John Verney e gli altri due arrivano a Introdacqua, poi alle casette di Pettorano, dove troveranno accoglienza, ospitalità e aiuto dalle famiglie Amatangelo e Crugnale. Ecco come Sam Derry (“The Rome Escape Line, Linea di fuga 1943-1944), che poi arriverà in Vaticano e sarà il più importante collaboratore di Mons. O’ Flaherty, racconta il suo salto dal treno nei pressi di Tivoli: «“E’ una follia!”, pensai, quando in un assolato mattino italiano la porta del vagone si aprì e mi lanciai dal treno in corsa che trasportava i prigionieri di guerra. Tremo ancora, quando ripenso a come rotolai e rimbalzai su una coltre di sassi, terribilmente vicino all’assordante rombo delle ruote del treno. All’improvviso rimasi senza fiato, colpito da un dolore lancinante. Toccai il suolo piegato goffamente sulle ginocchia, mi sporsi in avanti e, scivolando, mi ritrovai sdraiato a terra dopo un’eternità di secondi, pieno di graffi, braccia e gambe aperte, come una camera d’aria sgonfia. Ero lì, inerme, aspettando solo di essere colpito. Incredibilmente, inspiegabilmente, gli spari non arrivarono». Jack Goody, considerato il più grande antropologo britannico, catturato in guerra dall’Afrika Korps di Rommel, arriva al Campo 21 di Chieti e poi al Campo 78 di Sulmona. Salta dal treno che lo sta portando in Germania e si trova nei pressi di Anversa degli Abruzzi e poi, insieme al gruppetto di amici si dirige verso Casale di Cocullo, nascondendosi in una grotta, sfamati dagli abitanti (“Oltre i muri, la mia prigionia in Italia”).
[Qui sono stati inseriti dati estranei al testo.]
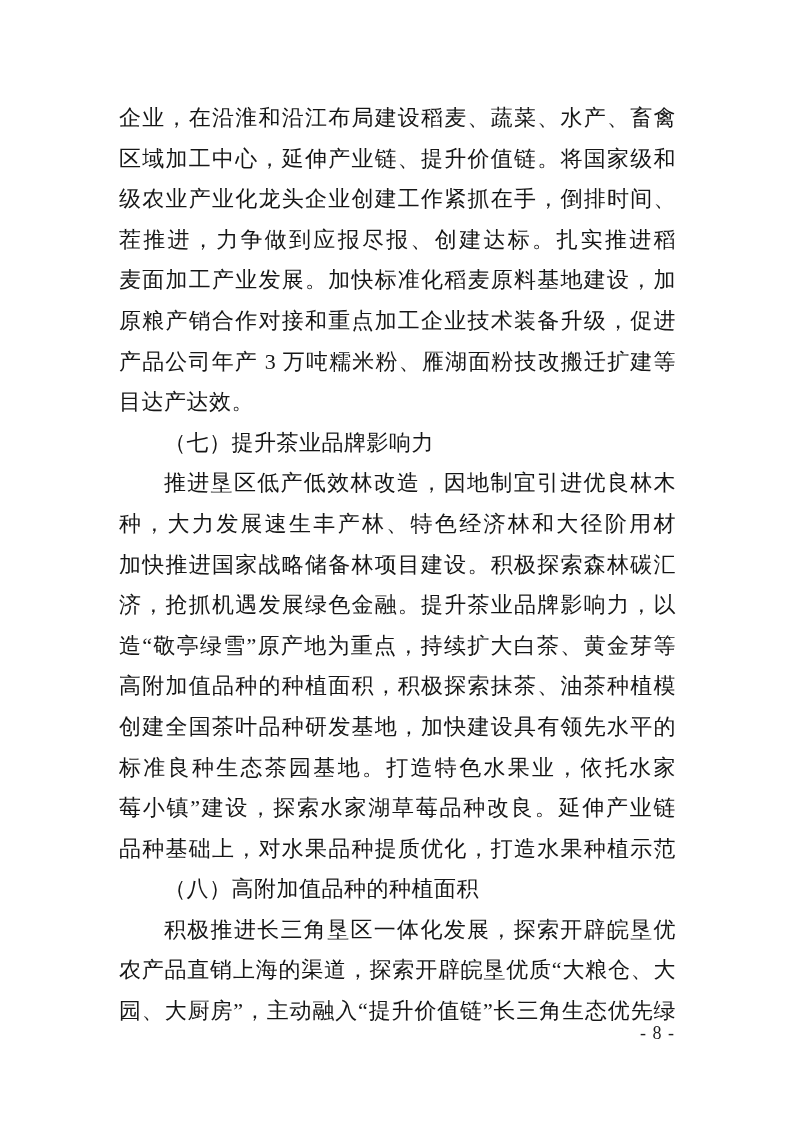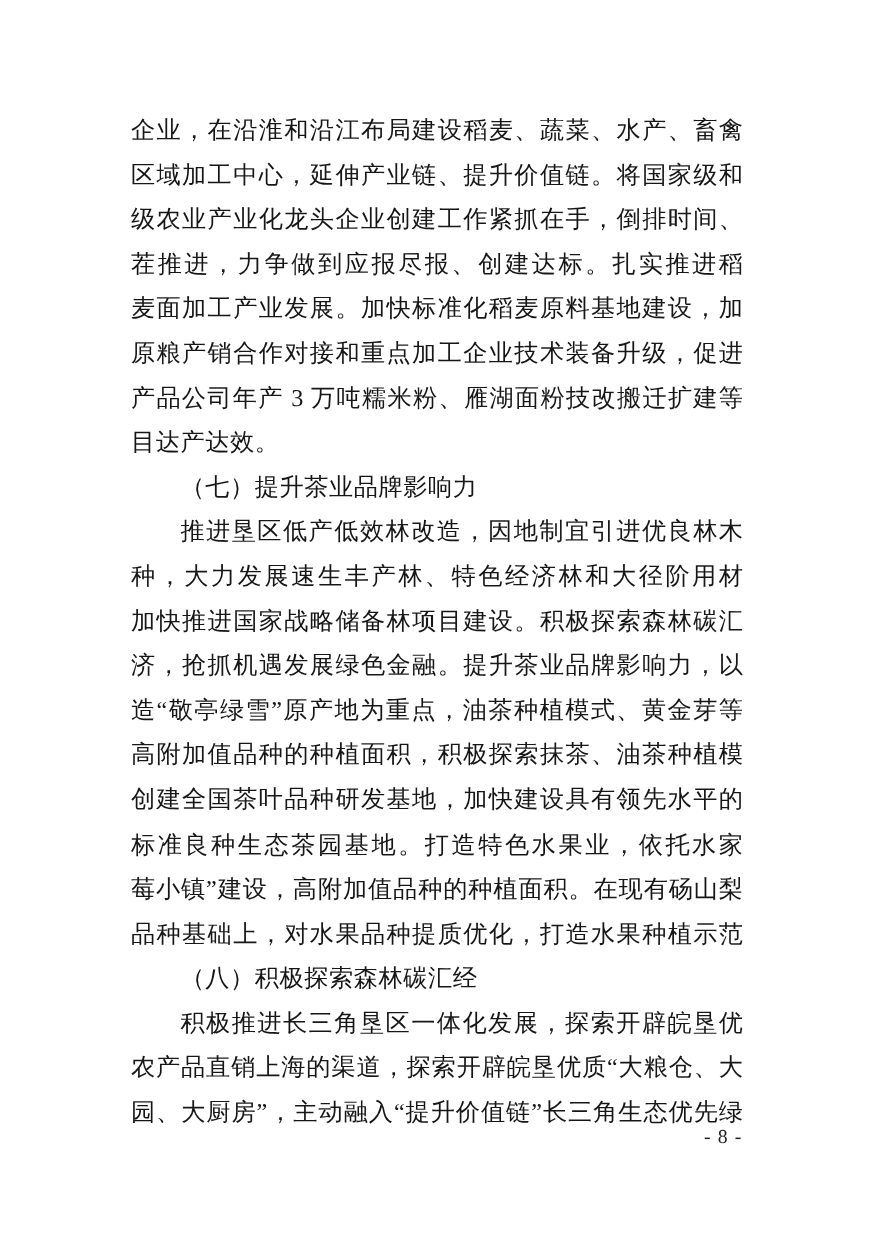"造“敬亭绿雪”原产地为重点，油茶种植模式、黄金芽等" div.line { text: 油茶种植模式 -> 持续扩大白茶 }
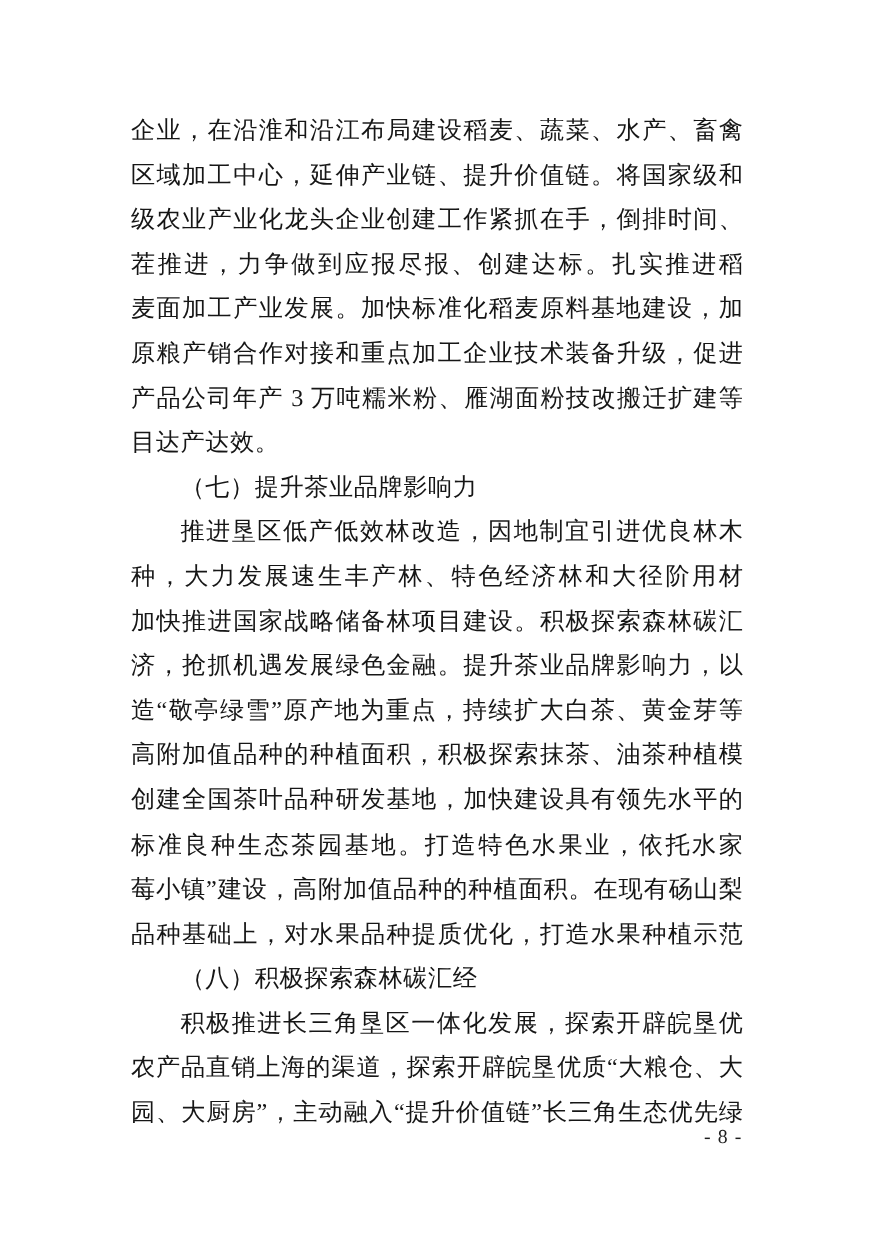"莓小镇”建设，高附加值品种的种植面积。在现有砀山梨" div.line { text: 高附加值品种的种植面积。在现有砀山梨 -> 探索水家湖草莓品种改良。延伸产业链 }
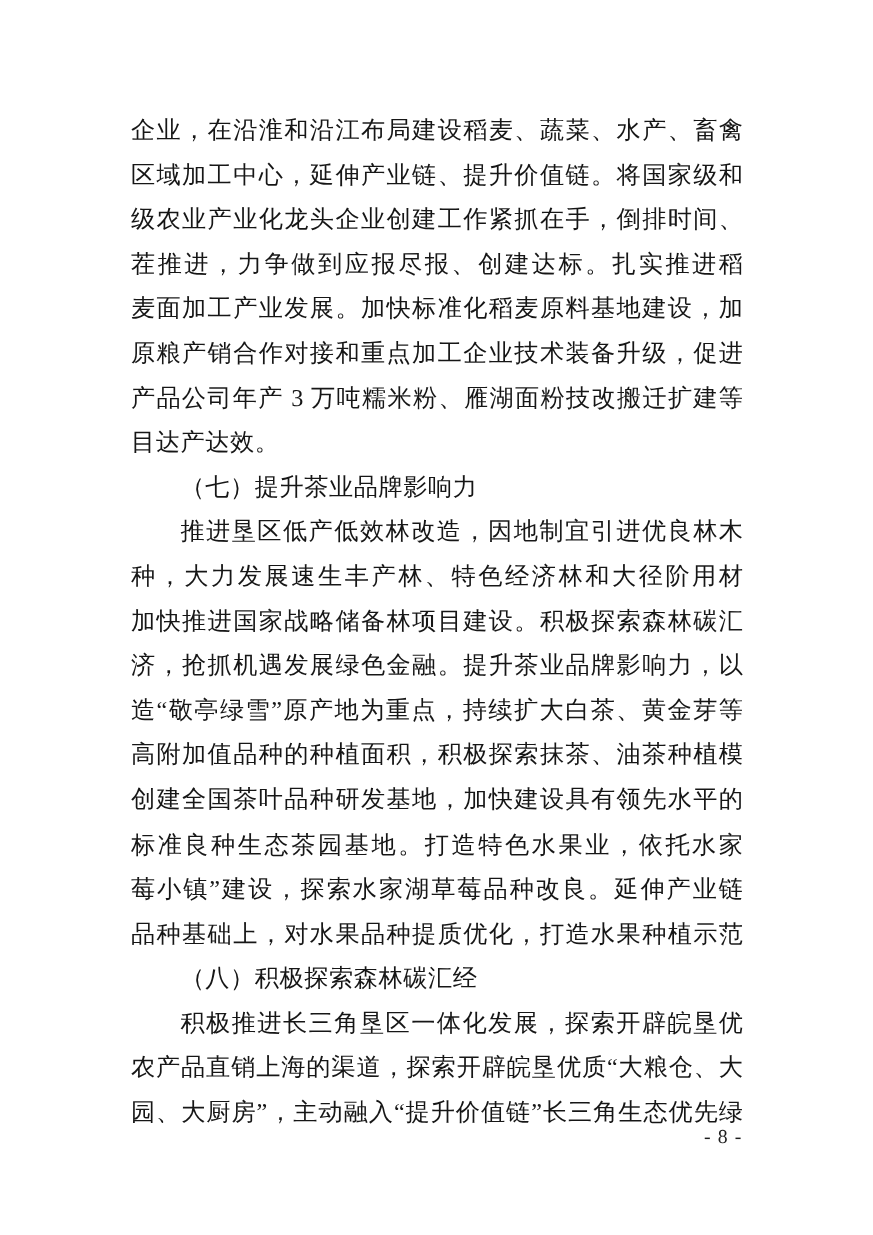"（八）积极探索森林碳汇经" div.line { text: 积极探索森林碳汇经 -> 高附加值品种的种植面积 }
La sua testimonianza, al ritorno in Abruzzo: «Non ho passato molto tempo in Abruzzo, ma il tempo che vi ho passato è stato molto intenso e mi ha segnato per sempre. […] In realtà furono molto gentili, ci dettero qualcosa da mangiare e ci mostrarono una grotta dove poterci stendere e nasconderci meglio. Da lì in poi, si presero buona cura di noi».